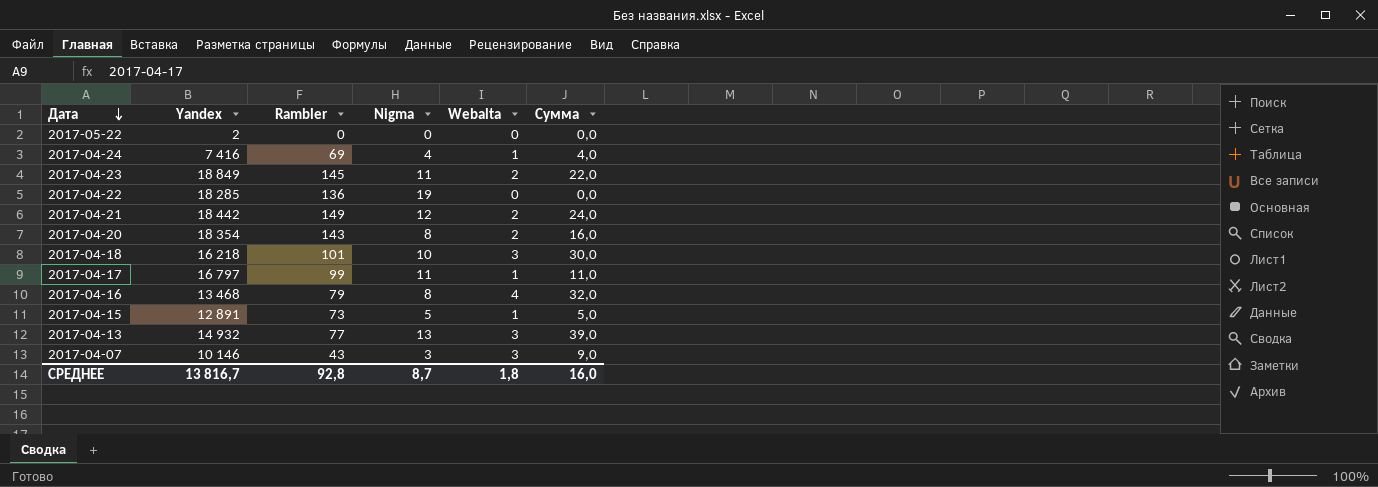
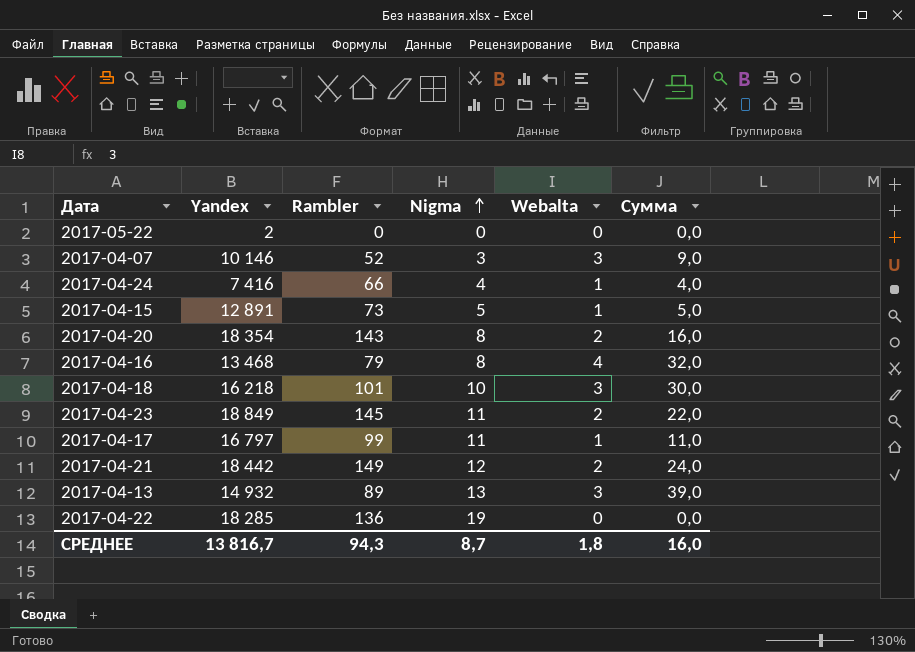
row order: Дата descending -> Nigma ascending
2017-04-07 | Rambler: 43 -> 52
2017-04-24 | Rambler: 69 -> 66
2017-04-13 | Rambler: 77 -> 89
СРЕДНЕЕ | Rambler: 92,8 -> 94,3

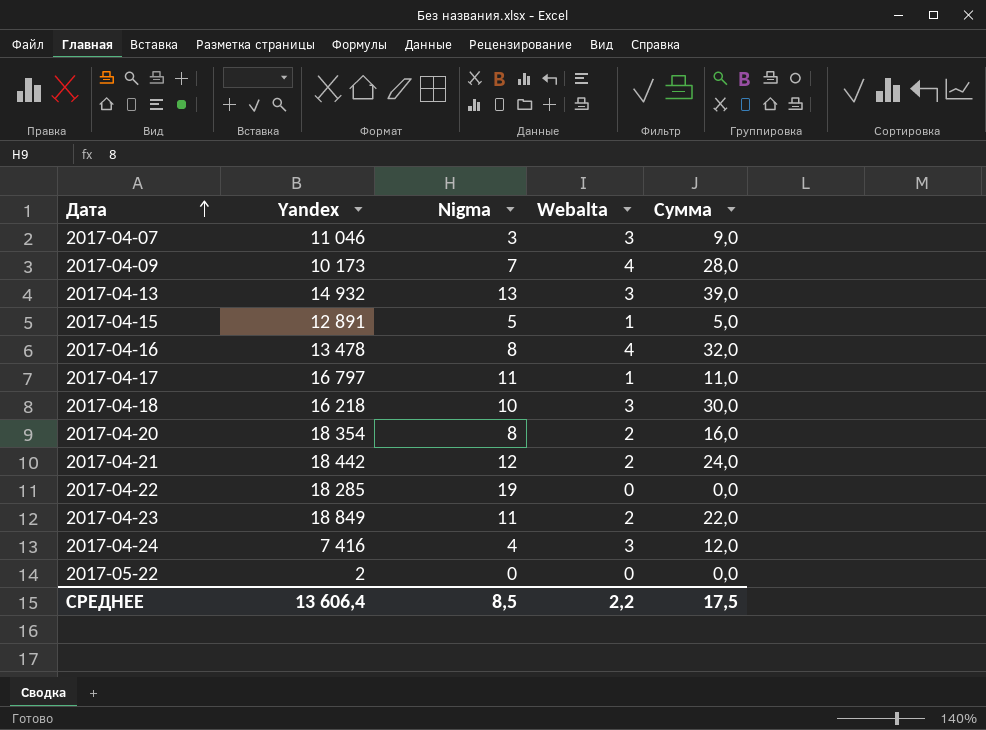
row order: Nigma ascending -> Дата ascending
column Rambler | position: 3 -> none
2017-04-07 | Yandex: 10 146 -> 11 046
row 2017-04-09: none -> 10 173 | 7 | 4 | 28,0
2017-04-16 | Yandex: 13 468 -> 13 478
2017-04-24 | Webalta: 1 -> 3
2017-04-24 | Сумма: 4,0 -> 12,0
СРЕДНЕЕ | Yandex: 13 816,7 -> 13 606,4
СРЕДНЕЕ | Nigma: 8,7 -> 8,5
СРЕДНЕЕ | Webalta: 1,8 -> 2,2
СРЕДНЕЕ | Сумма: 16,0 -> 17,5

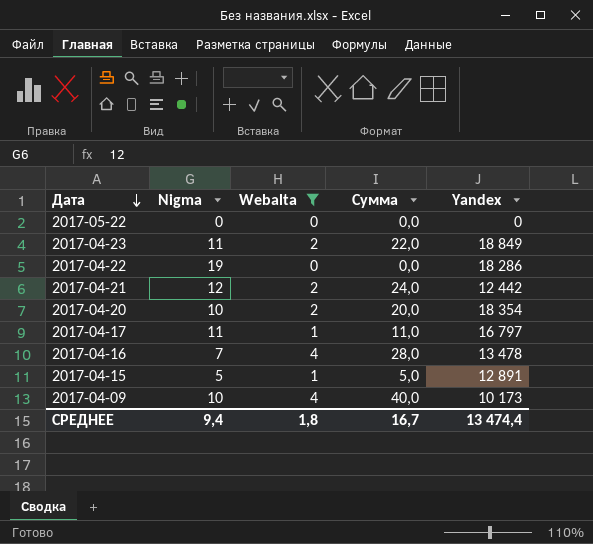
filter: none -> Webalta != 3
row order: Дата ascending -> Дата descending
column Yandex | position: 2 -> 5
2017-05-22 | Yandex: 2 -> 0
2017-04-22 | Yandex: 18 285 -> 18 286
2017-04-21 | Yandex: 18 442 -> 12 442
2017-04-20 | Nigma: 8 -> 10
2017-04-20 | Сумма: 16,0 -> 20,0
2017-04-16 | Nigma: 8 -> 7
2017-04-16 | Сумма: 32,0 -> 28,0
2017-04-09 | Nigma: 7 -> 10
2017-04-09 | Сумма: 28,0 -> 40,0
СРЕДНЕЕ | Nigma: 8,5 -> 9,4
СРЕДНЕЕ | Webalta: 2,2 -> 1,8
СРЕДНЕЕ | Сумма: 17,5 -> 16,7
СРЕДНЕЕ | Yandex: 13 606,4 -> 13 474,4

• • •

- _Exercise description_: No picture belongs in the copy. Print every entry above exactly as it stands.

- _The completed task_:
row order: Дата descending -> Nigma ascending
2017-04-07 | Rambler: 43 -> 52
2017-04-24 | Rambler: 69 -> 66
2017-04-13 | Rambler: 77 -> 89
СРЕДНЕЕ | Rambler: 92,8 -> 94,3

row order: Nigma ascending -> Дата ascending
column Rambler | position: 3 -> none
2017-04-07 | Yandex: 10 146 -> 11 046
row 2017-04-09: none -> 10 173 | 7 | 4 | 28,0
2017-04-16 | Yandex: 13 468 -> 13 478
2017-04-24 | Webalta: 1 -> 3
2017-04-24 | Сумма: 4,0 -> 12,0
СРЕДНЕЕ | Yandex: 13 816,7 -> 13 606,4
СРЕДНЕЕ | Nigma: 8,7 -> 8,5
СРЕДНЕЕ | Webalta: 1,8 -> 2,2
СРЕДНЕЕ | Сумма: 16,0 -> 17,5

filter: none -> Webalta != 3
row order: Дата ascending -> Дата descending
column Yandex | position: 2 -> 5
2017-05-22 | Yandex: 2 -> 0
2017-04-22 | Yandex: 18 285 -> 18 286
2017-04-21 | Yandex: 18 442 -> 12 442
2017-04-20 | Nigma: 8 -> 10
2017-04-20 | Сумма: 16,0 -> 20,0
2017-04-16 | Nigma: 8 -> 7
2017-04-16 | Сумма: 32,0 -> 28,0
2017-04-09 | Nigma: 7 -> 10
2017-04-09 | Сумма: 28,0 -> 40,0
СРЕДНЕЕ | Nigma: 8,5 -> 9,4
СРЕДНЕЕ | Webalta: 2,2 -> 1,8
СРЕДНЕЕ | Сумма: 17,5 -> 16,7
СРЕДНЕЕ | Yandex: 13 606,4 -> 13 474,4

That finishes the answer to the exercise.